The decision in the Ranbaxy case is unlikely to have any impact on the Indian pharma industry. It is more of a company-specific issue. That seems to be the considered view of analysts who have examined the just
announced $500 million settlement of the case in the United States.
The US Department of Justice, in a release has stated: "In the largest drug safety settlement to date with a generic drug manufacturer, Ranbaxy USA Inc, a subsidiary of Indian generic pharmaceutical manufacturer Ranbaxy Laboratories Ltd, pleaded guilty today to felony charges relating to the manufacture of certain adulterated drugs at two of Ranbaxy's facilities in India and their distribution, the Justice Department announced.
Ranbaxy also agreed to
pay a criminal fine and forfeiture totaling $150 million and to settle civil claims under the False Claims Act and related state laws for $350 million."

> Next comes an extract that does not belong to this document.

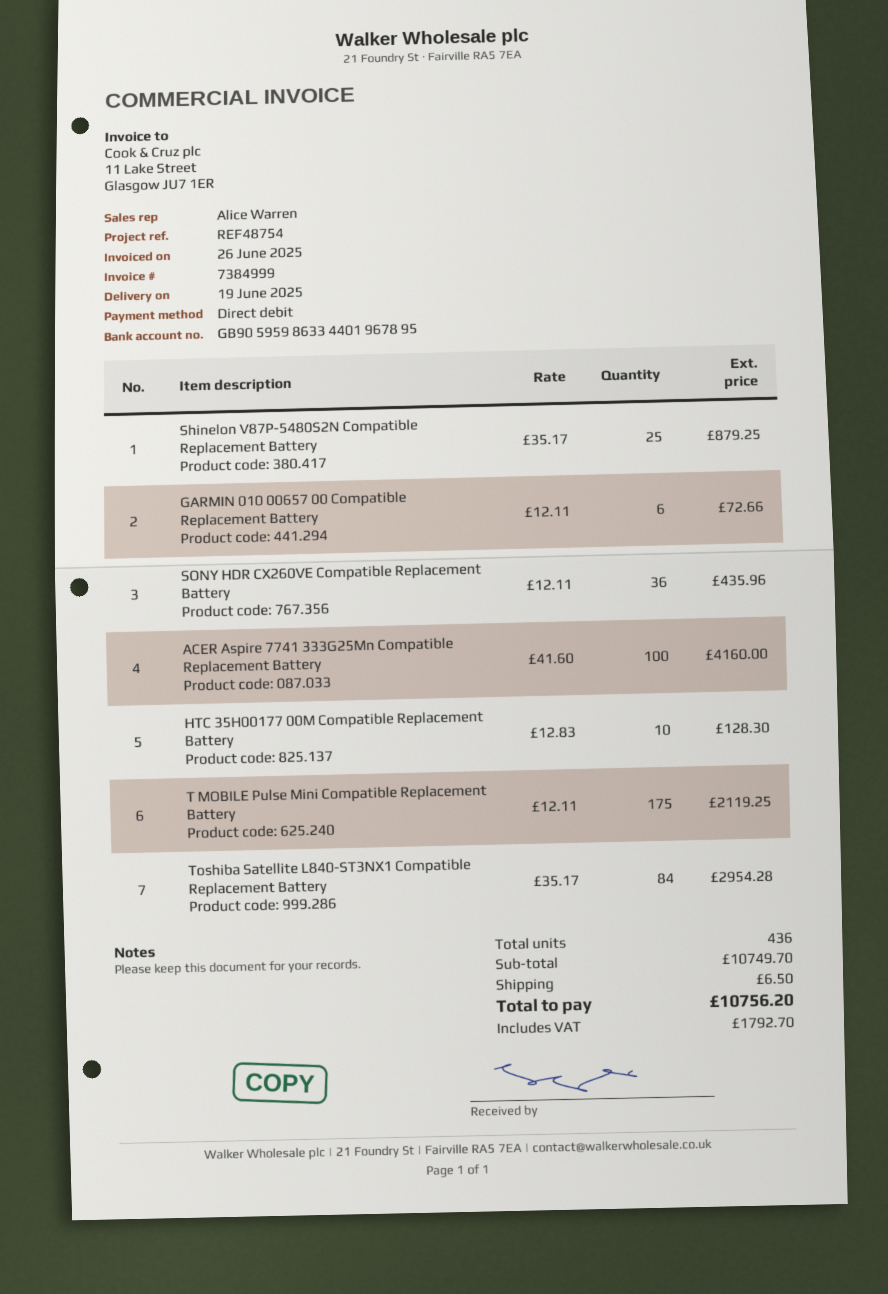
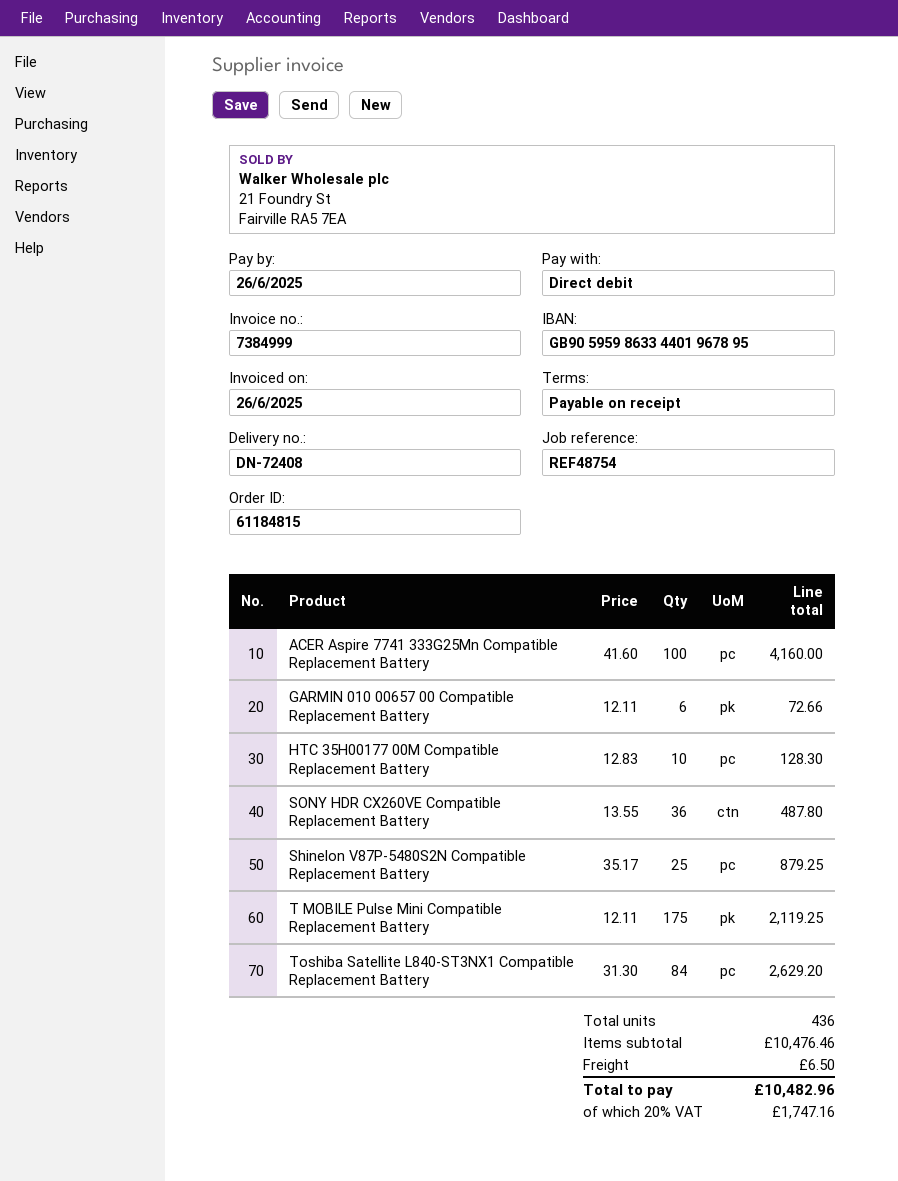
SONY HDR CX260VE Compatible Replacement Battery: 36 x 12.11 = 435.96 -> 36 x 13.55 = 487.80
Toshiba Satellite L840-ST3NX1 Compatible Replacement Battery: 84 x 35.17 = 2954.28 -> 84 x 31.30 = 2629.20
subtotal: 10749.70 -> 10476.46
tax: 1792.70 -> 1747.16
total: 10756.20 -> 10482.96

This concludes an issue that had been dragging for years and perhaps it is time for Ranbaxy to move on and focus on its manufacturing processes and quality issues. But what cannot be ignored is the seriousness of the case and the sheer size of the settlement. Analysts do not recall any Indian generic company ever being asked to pay such a huge fine.
Most analysts
Business Today spoke to could not recall any previous case leading to such a large fine, the general view being that in earlier similar cases, fines were not more than $20 million. Second, the involvement of the Department of Justice is certainly serious and therefore important for the company.